:: Supplied entries ::
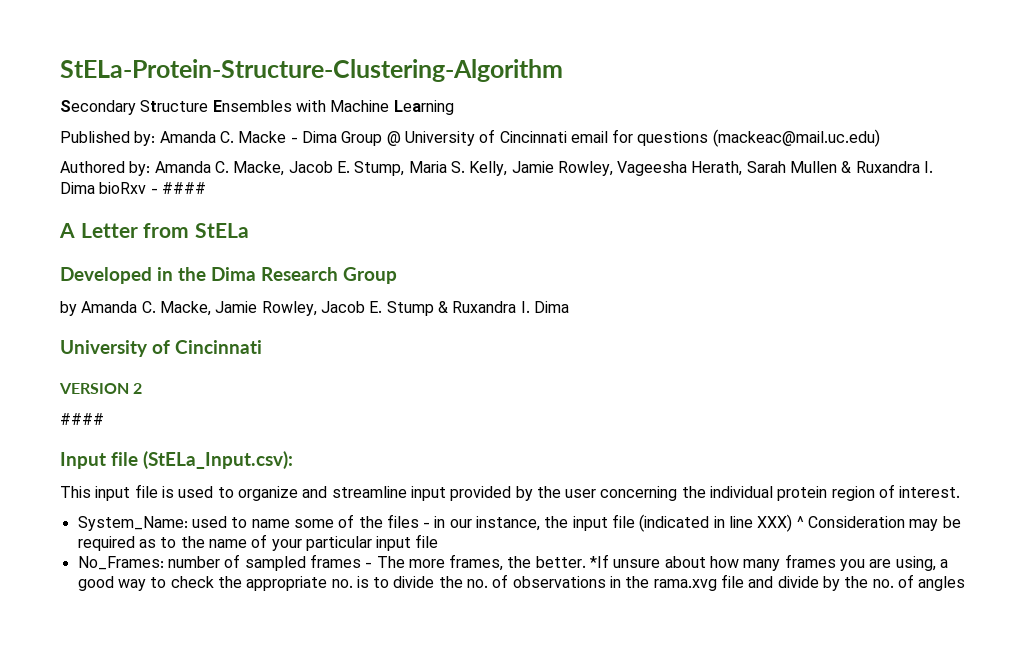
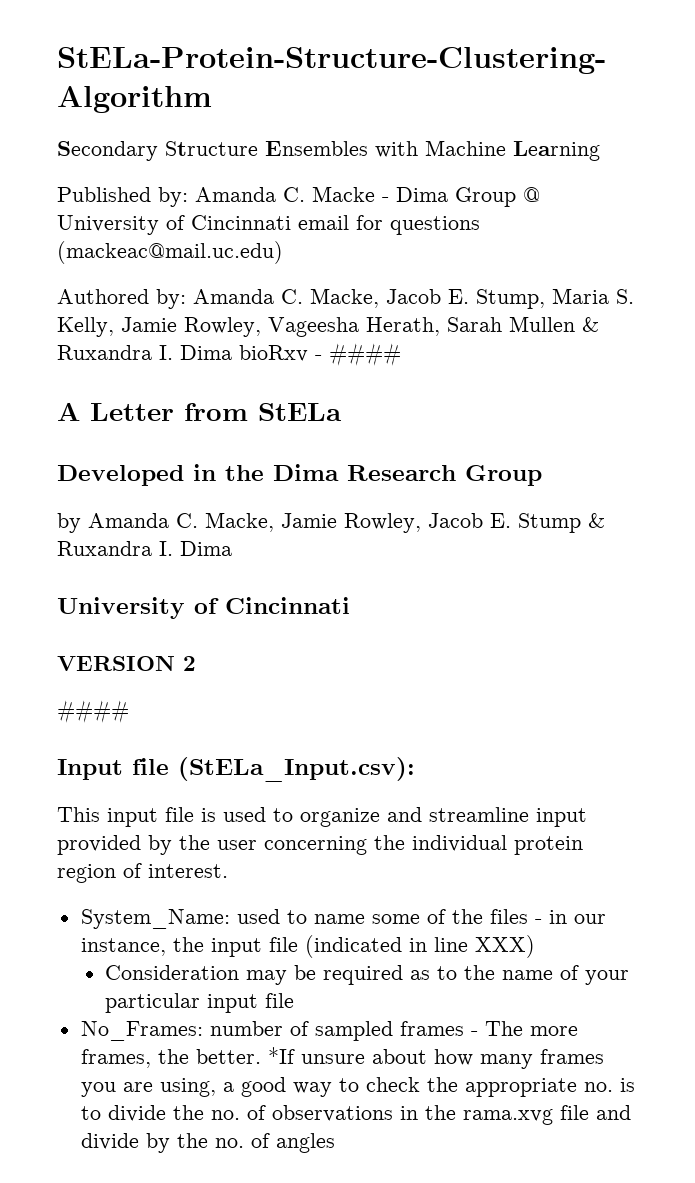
- System_Name: used to name some of the files - in our instance, the input file (indicated in line XXX) ^ Consideration may be required as to the name of your particular input file
+ System_Name: used to name some of the files - in our instance, the input file (indicated in line XXX)
+ Consideration may be required as to the name of your particular input file

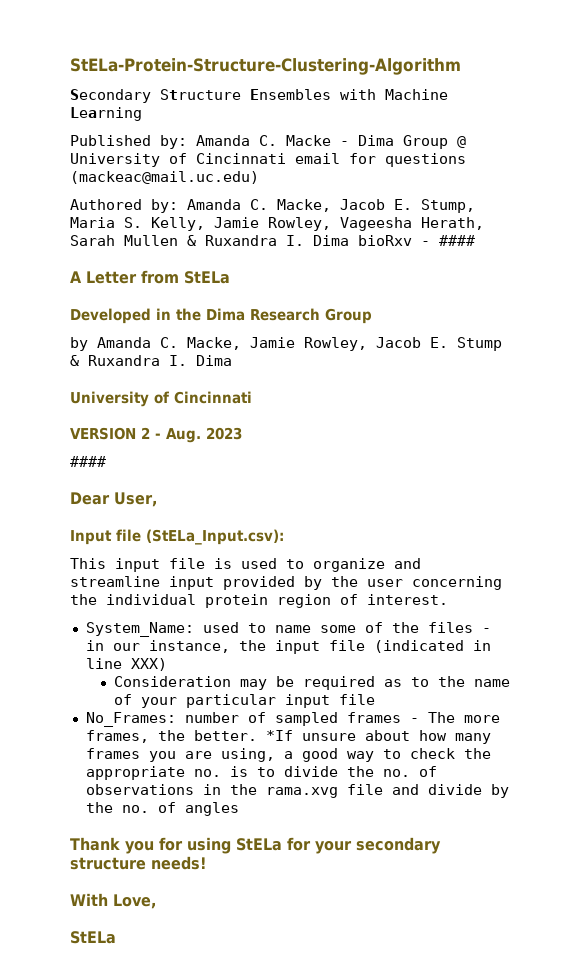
- VERSION 2
+ VERSION 2 - Aug. 2023
  ####
+ Dear User,
+ Thank you for using StELa for your secondary structure needs!
+ With Love,
+ StELa

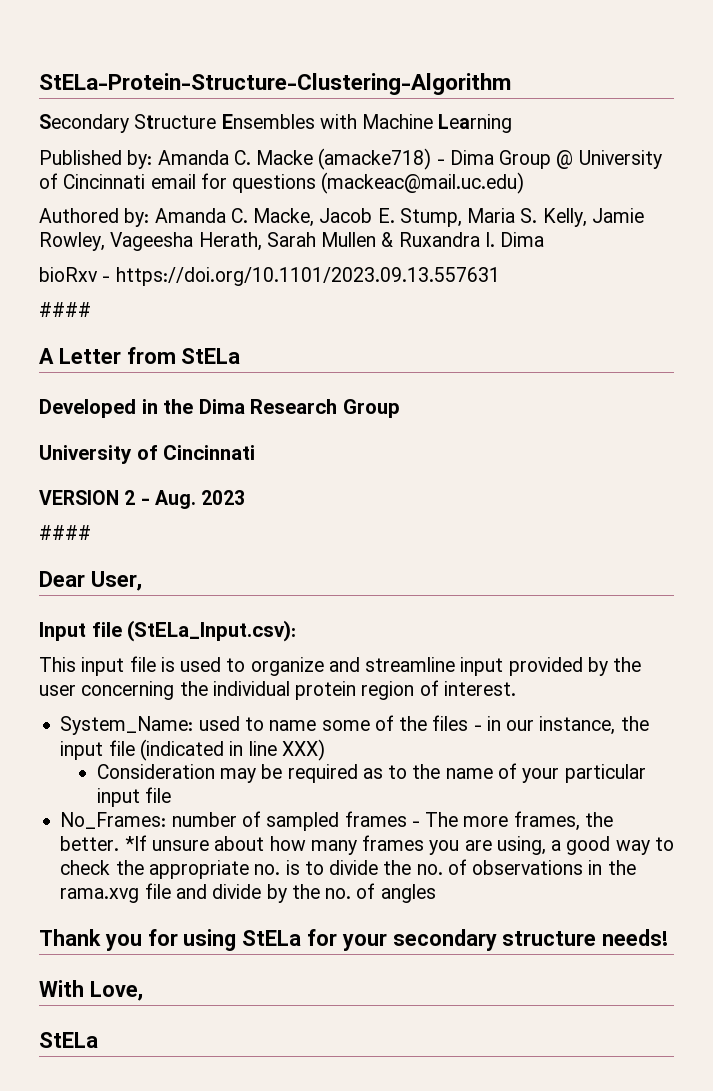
- Published by: Amanda C. Macke - Dima Group @ University of Cincinnati email for questions (mackeac@mail.uc.edu)
+ Published by: Amanda C. Macke (amacke718) - Dima Group @ University of Cincinnati email for questions (mackeac@mail.uc.edu)
- Authored by: Amanda C. Macke, Jacob E. Stump, Maria S. Kelly, Jamie Rowley, Vageesha Herath, Sarah Mullen & Ruxandra I. Dima bioRxv - ####
+ Authored by: Amanda C. Macke, Jacob E. Stump, Maria S. Kelly, Jamie Rowley, Vageesha Herath, Sarah Mullen & Ruxandra I. Dima
+ bioRxv - https://doi.org/10.1101/2023.09.13.557631
+ ####
- by Amanda C. Macke, Jamie Rowley, Jacob E. Stump & Ruxandra I. Dima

:: Activity ::
All lines in the records above with "used" need to be found and copied.

:: Response box ::
- System_Name: used to name some of the files - in our instance, the input file (indicated in line XXX) ^ Consideration may be required as to the name of your particular input file
+ System_Name: used to name some of the files - in our instance, the input file (indicated in line XXX)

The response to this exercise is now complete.